You can execute the pretraining script multiple times to resume training. On resuming, the latest model, optimizer, and dataloader state are loaded.

### SFT

1. Prepare an instruction tuning dataset such in [megatron-energon format](https://nvidia.github.io/Megatron-Energon/data_prep.html#). NOTE: we do not provide instructions for this.

2. Update `sft_dataset.yaml` so that both `path` variables point to the train and val splits of your instruction tuning dataset.

Run the following script to instruction tune the pre-trained llava model:

    ```
    examples/multimodal/sft_mistral_clip.sh
    ```

You can execute the SFT script multiple times to resume training. On resuming, the latest model, optimizer, and dataloader state are loaded.

## Evaluation

### Generation

Run the following script:

```
examples/multimodal/text_generation_mistral_clip.sh --input-image-path /path/to/input/images --output-path /some/output/directory \
    --model-path /path/to/model.pt --tokenizer-path /path/to/tokenizer/ --gt-path /path/to/groundtruth/file --task generation-task-name
```

where `--task generation-task-name` is the name of the evaluation benchmark such as `captioning` or `MMMU`.

### After pretraining

#### COCO captioning

1. Download the COCO 2014 test image set:

    ```wget http://images.cocodataset.org/zips/test2014.zip```

2. Download COCO test image annotations:

    ```https://storage.googleapis.com/sfr-vision-language-research/datasets/coco_karpathy_test.json```

3. First, run text generation using `--task captioning`.

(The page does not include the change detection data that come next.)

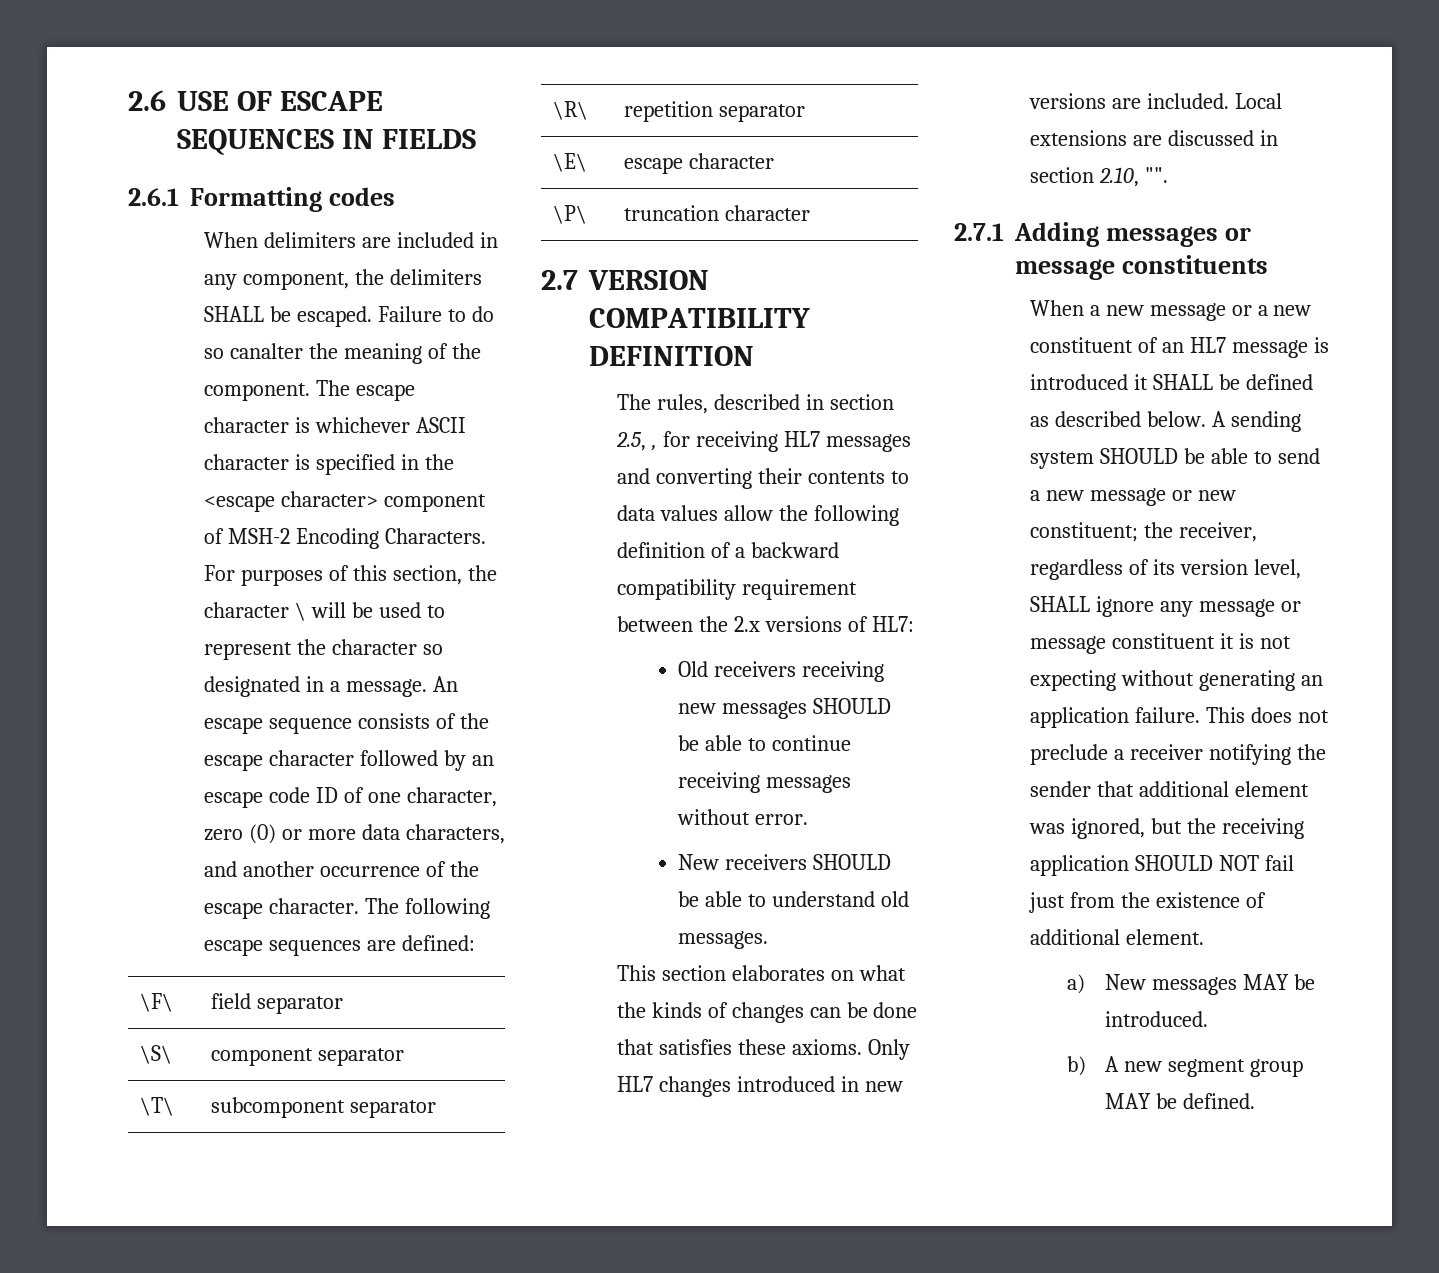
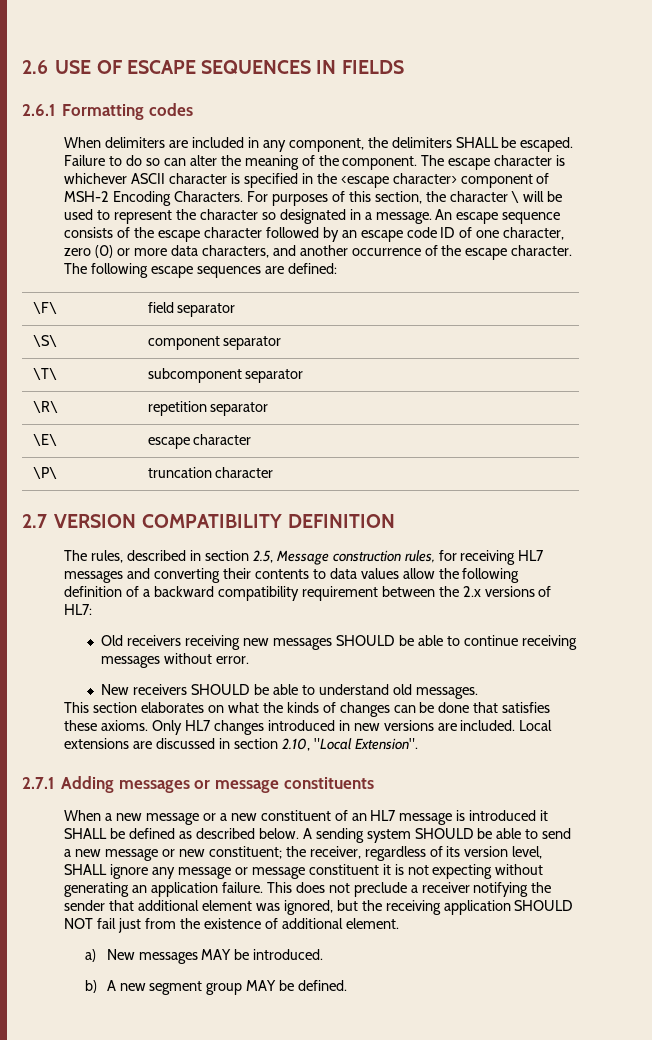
- Failure to do so canalter the meaning of the component.
+ Failure to do so can alter the meaning of the component.
- The rules, described in section 2.5, , for receiving HL7 messages and converting their contents to data values allow the following definition of a backward compatibility requirement between the 2.x versions of HL7:
+ The rules, described in section 2.5, Message construction rules, for receiving HL7 messages and converting their contents to data values allow the following definition of a backward compatibility requirement between the 2.x versions of HL7:
- Local extensions are discussed in section 2.10, "".
+ Local extensions are discussed in section 2.10, "Local Extension".

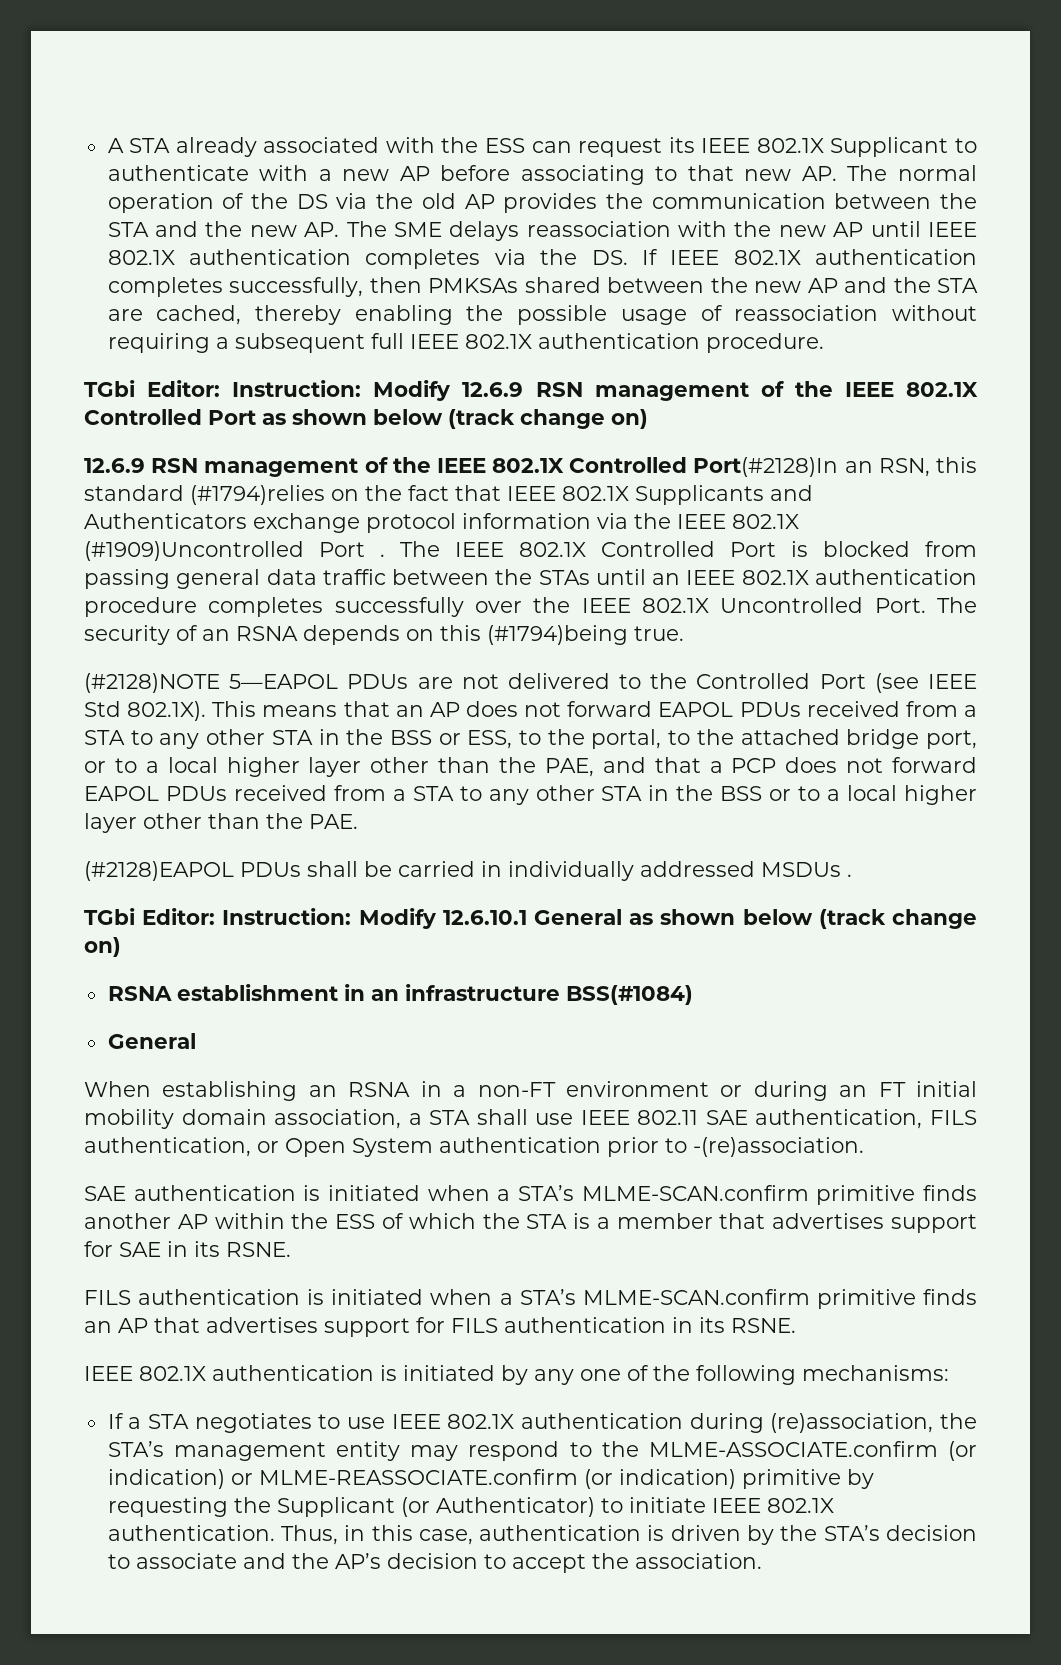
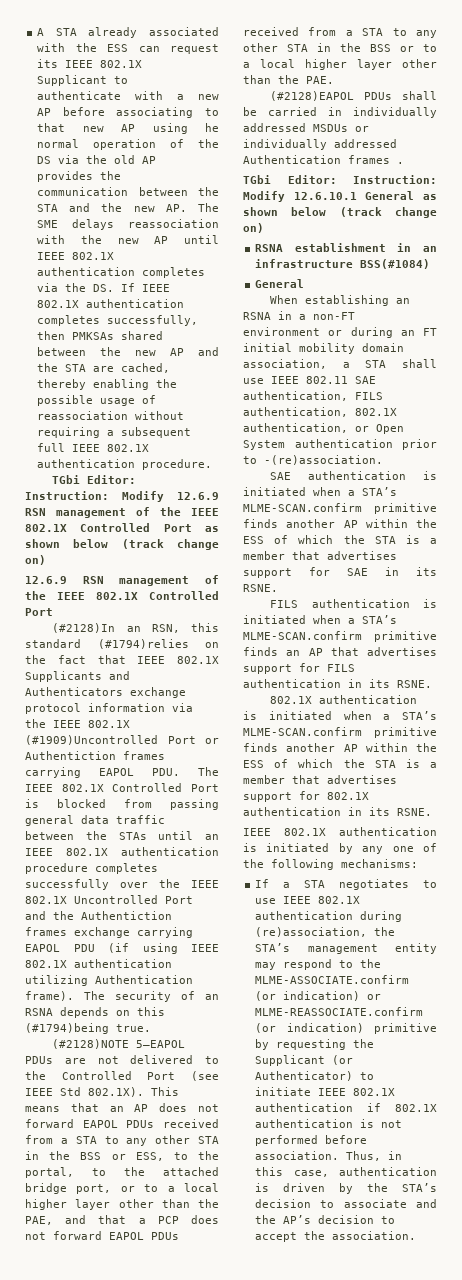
- A STA already associated with the ESS can request its IEEE 802.1X Supplicant to authenticate with a new AP before associating to that new AP. The normal operation of the DS via the old AP provides the communication between the STA and the new AP. The SME delays reassociation with the new AP until IEEE 802.1X authentication completes via the DS. If IEEE 802.1X authentication completes successfully, then PMKSAs shared between the new AP and the STA are cached, thereby enabling the possible usage of reassociation without requiring a subsequent full IEEE 802.1X authentication procedure.
+ A STA already associated with the ESS can request its IEEE 802.1X Supplicant to authenticate with a new AP before associating to that new AP using he normal operation of the DS via the old AP provides the communication between the STA and the new AP. The SME delays reassociation with the new AP until IEEE 802.1X authentication completes via the DS. If IEEE 802.1X authentication completes successfully, then PMKSAs shared between the new AP and the STA are cached, thereby enabling the possible usage of reassociation without requiring a subsequent full IEEE 802.1X authentication procedure.
  Modify 12.6.9 RSN management of the IEEE 802.1X Controlled Port as shown below (track change on)
- 12.6.9 RSN management of the IEEE 802.1X Controlled Port(#2128)In an RSN, this standard (#1794)relies on the fact that IEEE 802.1X Supplicants and Authenticators exchange protocol information via the IEEE 802.1X (#1909)Uncontrolled Port . The IEEE 802.1X Controlled Port is blocked from passing general data traffic between the STAs until an IEEE 802.1X authentication procedure completes successfully over the IEEE 802.1X Uncontrolled Port.
+ 12.6.9 RSN management of the IEEE 802.1X Controlled Port
+ (#2128)In an RSN, this standard (#1794)relies on the fact that IEEE 802.1X Supplicants and Authenticators exchange protocol information via the IEEE 802.1X (#1909)Uncontrolled Port or Authentiction frames carrying EAPOL PDU. The IEEE 802.1X Controlled Port is blocked from passing general data traffic between the STAs until an IEEE 802.1X authentication procedure completes successfully over the IEEE 802.1X Uncontrolled Port and the Authentiction frames exchange carrying EAPOL PDU (if using IEEE 802.1X authentication utilizing Authentication frame).
- (#2128)EAPOL PDUs shall be carried in individually addressed MSDUs .
+ (#2128)EAPOL PDUs shall be carried in individually addressed MSDUs or individually addressed Authentication frames .
- When establishing an RSNA in a non-FT environment or during an FT initial mobility domain association, a STA shall use IEEE 802.11 SAE authentication, FILS authentication, or Open System authentication prior to -(re)association.
+ When establishing an RSNA in a non-FT environment or during an FT initial mobility domain association, a STA shall use IEEE 802.11 SAE authentication, FILS authentication, 802.1X authentication, or Open System authentication prior to -(re)association.
+ 802.1X authentication is initiated when a STA’s MLME-SCAN.confirm primitive finds another AP within the ESS of which the STA is a member that advertises support for 802.1X authentication in its RSNE.
- If a STA negotiates to use IEEE 802.1X authentication during (re)association, the STA’s management entity may respond to the MLME-ASSOCIATE.confirm (or indication) or MLME-REASSOCIATE.confirm (or indication) primitive by requesting the Supplicant (or Authenticator) to initiate IEEE 802.1X authentication.
+ If a STA negotiates to use IEEE 802.1X authentication during (re)association, the STA’s management entity may respond to the MLME-ASSOCIATE.confirm (or indication) or MLME-REASSOCIATE.confirm (or indication) primitive by requesting the Supplicant (or Authenticator) to initiate IEEE 802.1X authentication if 802.1X authentication is not performed before association.

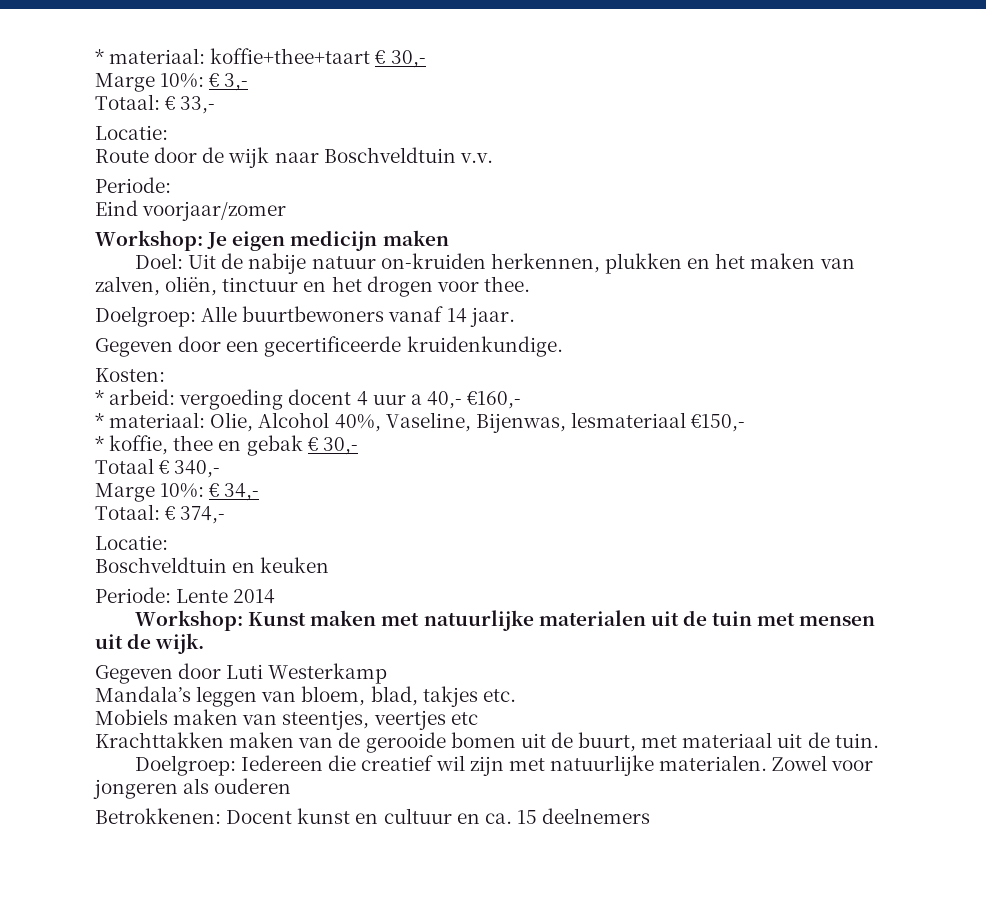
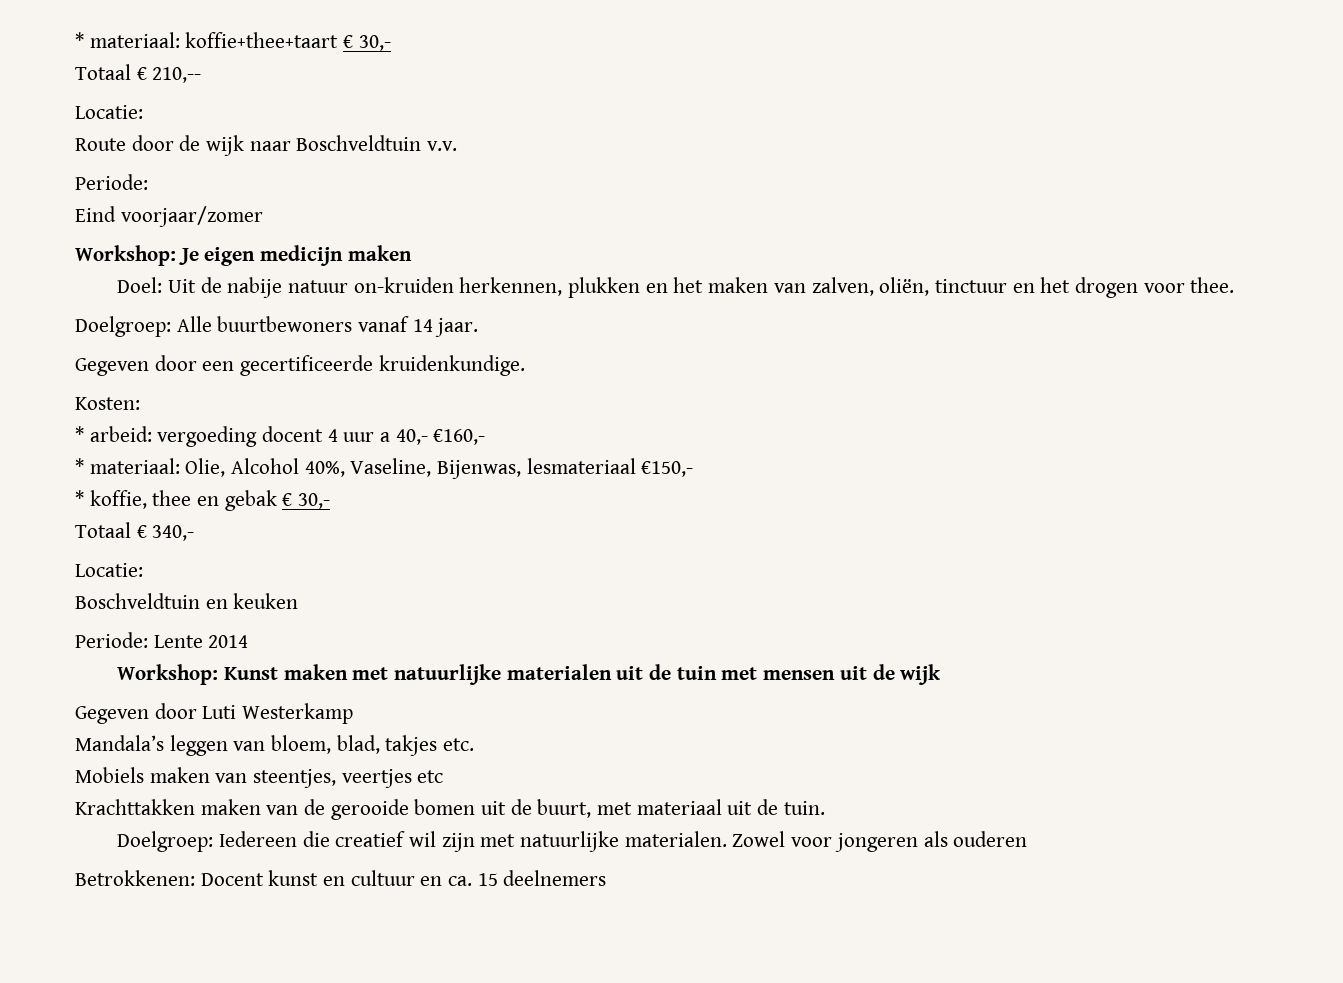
- Marge 10%: € 3,-
- Totaal: € 33,-
+ Totaal € 210,--
- Marge 10%: € 34,-
- Totaal: € 374,-
- Workshop: Kunst maken met natuurlijke materialen uit de tuin met mensen uit de wijk.
+ Workshop: Kunst maken met natuurlijke materialen uit de tuin met mensen uit de wijk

4. Run the following command:

    ```
    python examples/multimodal/evaluate_coco.py --input-path /output/directory/from/generation --groundtruth-path /path/to/groundtruth/file
    ```

For the mistral-7b-instruct plus clip llava model you should obtain a COCO CIDer score of approximately 94.

### After SFT

#### MMMU

The official MMMU repository is not pip installable currently so please clone their code in `examples/multimodal` by running `git clone https://github.com/MMMU-Benchmark/MMMU.git`.

The MMMU dataset is loaded from HuggingFace automatically as part of the code.

Run text generation using `--task MMMU`. Then, run the following command:

```
python examples/multimodal/evaluate_mmmu.py --input-path /output/directory/from/generation
```

For the mistral-7b-instruct plus clip instruction tuned llava model you should obtain a MMMU score of approximately 38.